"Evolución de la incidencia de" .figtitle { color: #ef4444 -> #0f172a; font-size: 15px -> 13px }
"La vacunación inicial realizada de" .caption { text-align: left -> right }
◆ ◆ ◆
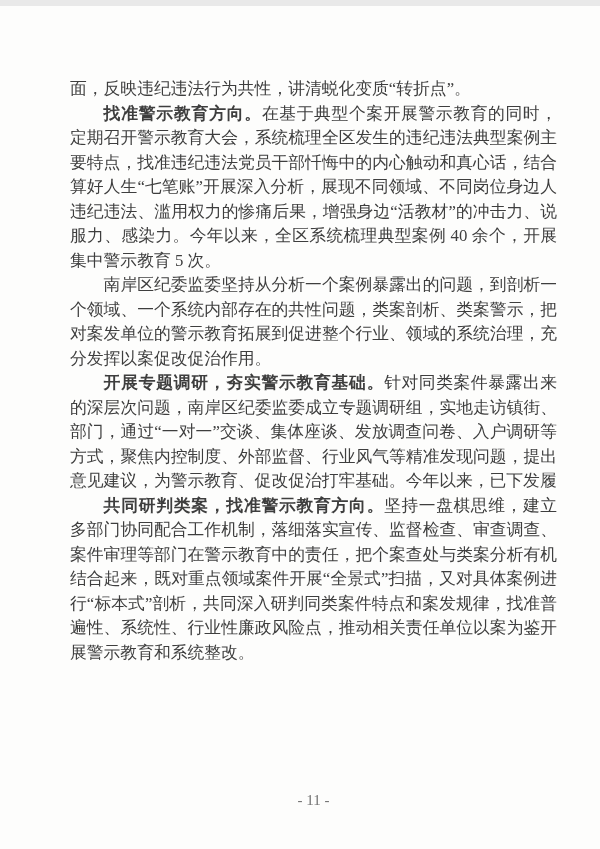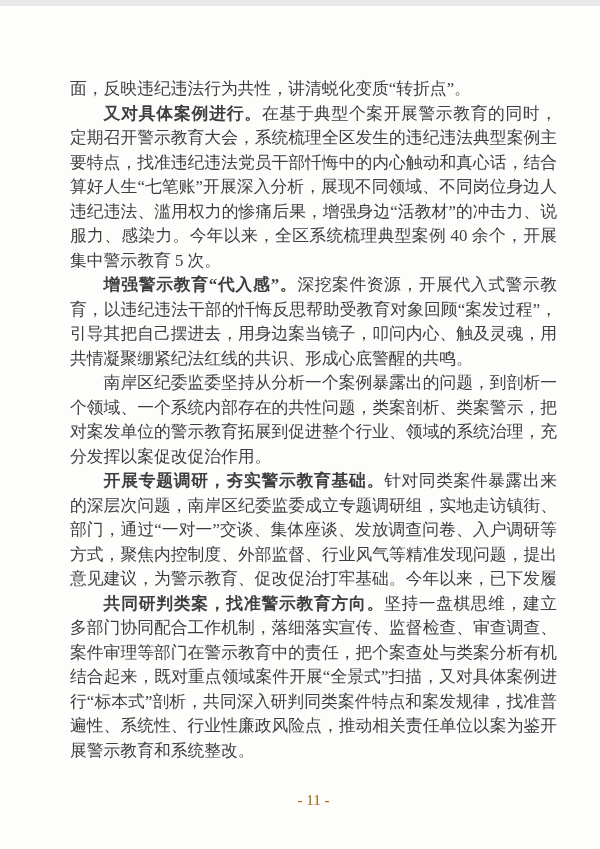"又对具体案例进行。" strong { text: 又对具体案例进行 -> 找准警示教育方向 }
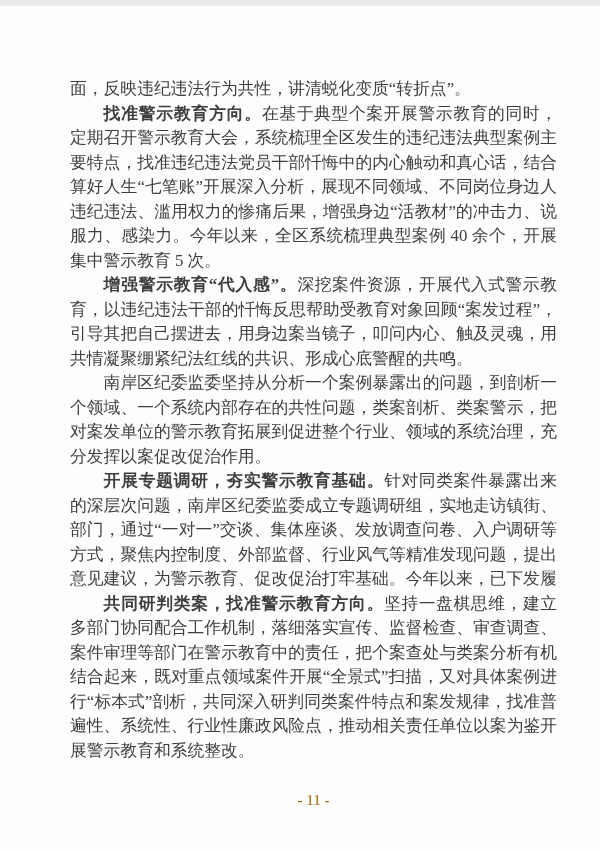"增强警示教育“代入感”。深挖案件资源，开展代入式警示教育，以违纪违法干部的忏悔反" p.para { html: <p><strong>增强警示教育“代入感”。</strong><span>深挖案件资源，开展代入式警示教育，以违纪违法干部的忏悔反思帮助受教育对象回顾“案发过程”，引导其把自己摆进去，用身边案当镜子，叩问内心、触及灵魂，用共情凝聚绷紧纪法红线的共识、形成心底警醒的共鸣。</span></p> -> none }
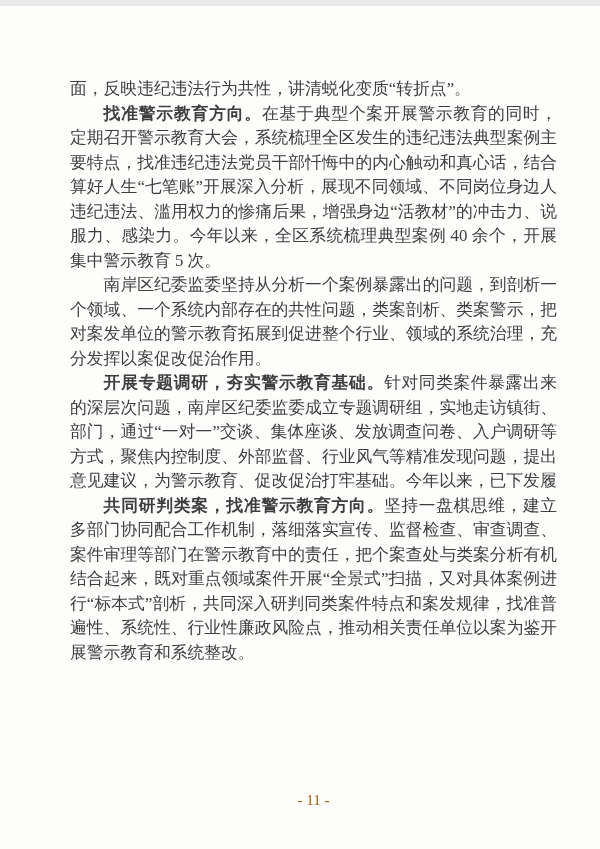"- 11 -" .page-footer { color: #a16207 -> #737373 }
◆ ◆ ◆
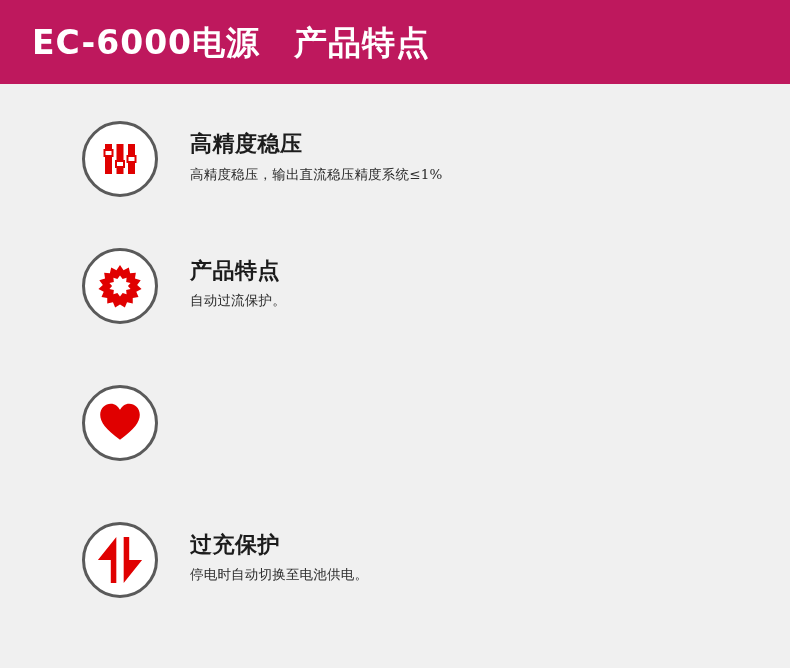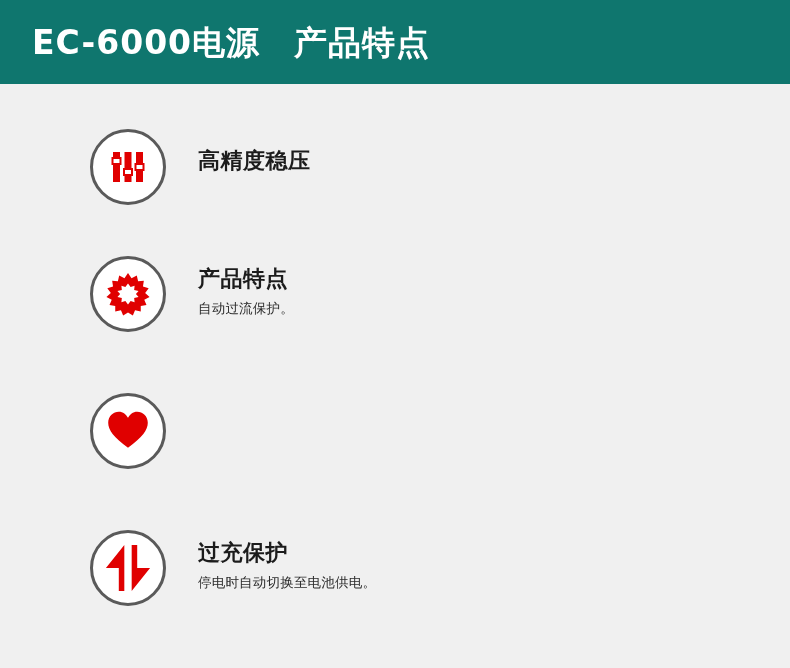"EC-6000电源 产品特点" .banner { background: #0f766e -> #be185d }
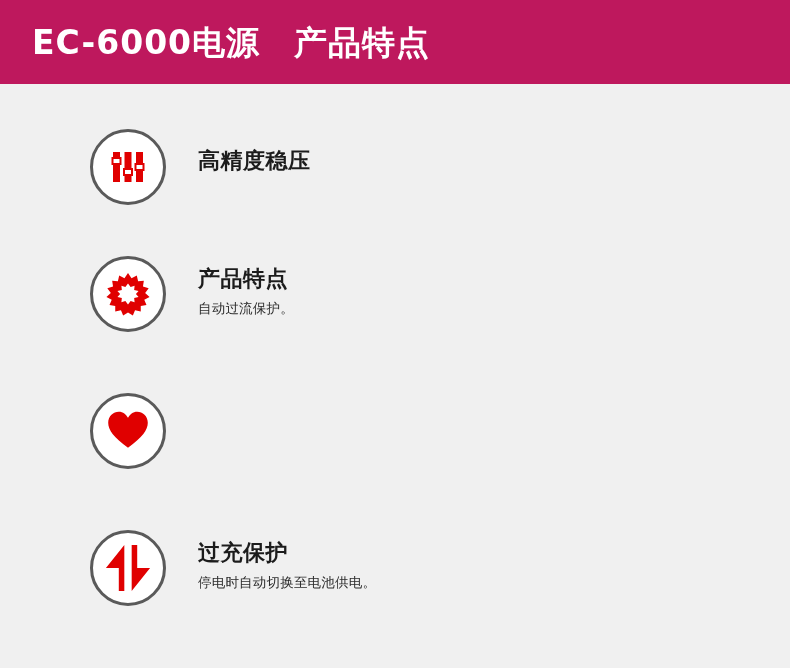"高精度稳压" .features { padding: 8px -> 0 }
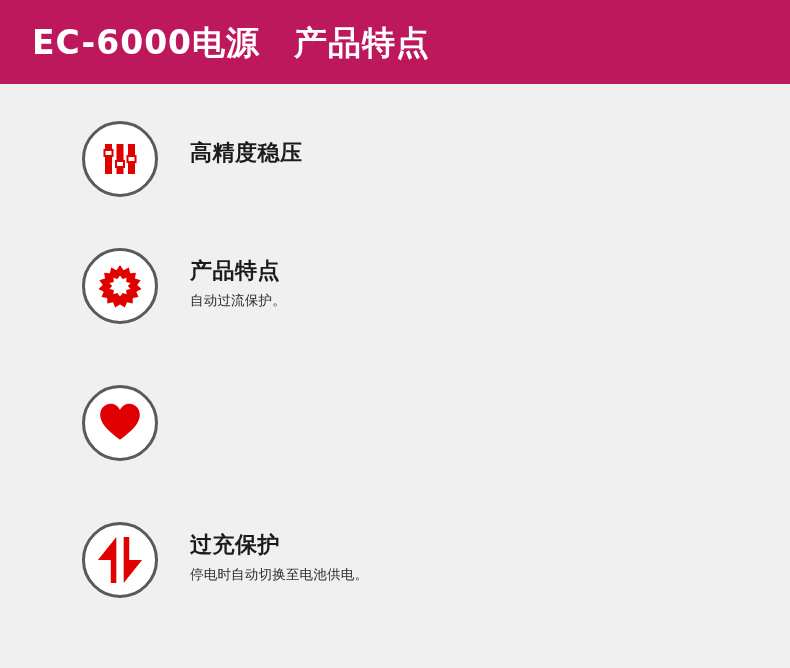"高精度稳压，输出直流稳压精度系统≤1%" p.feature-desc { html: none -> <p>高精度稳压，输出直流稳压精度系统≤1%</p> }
◆ ◆ ◆
Task -
Proceeding from the line containing "de la incidencia" through the line containing "vacunación inicial realizada", transcribe the lines above exactly, both end lines included.

Solution below -
"Evolución de la incidencia de" .figtitle { color: #ef4444 -> #0f172a; font-size: 15px -> 13px }
"La vacunación inicial realizada de" .caption { text-align: left -> right }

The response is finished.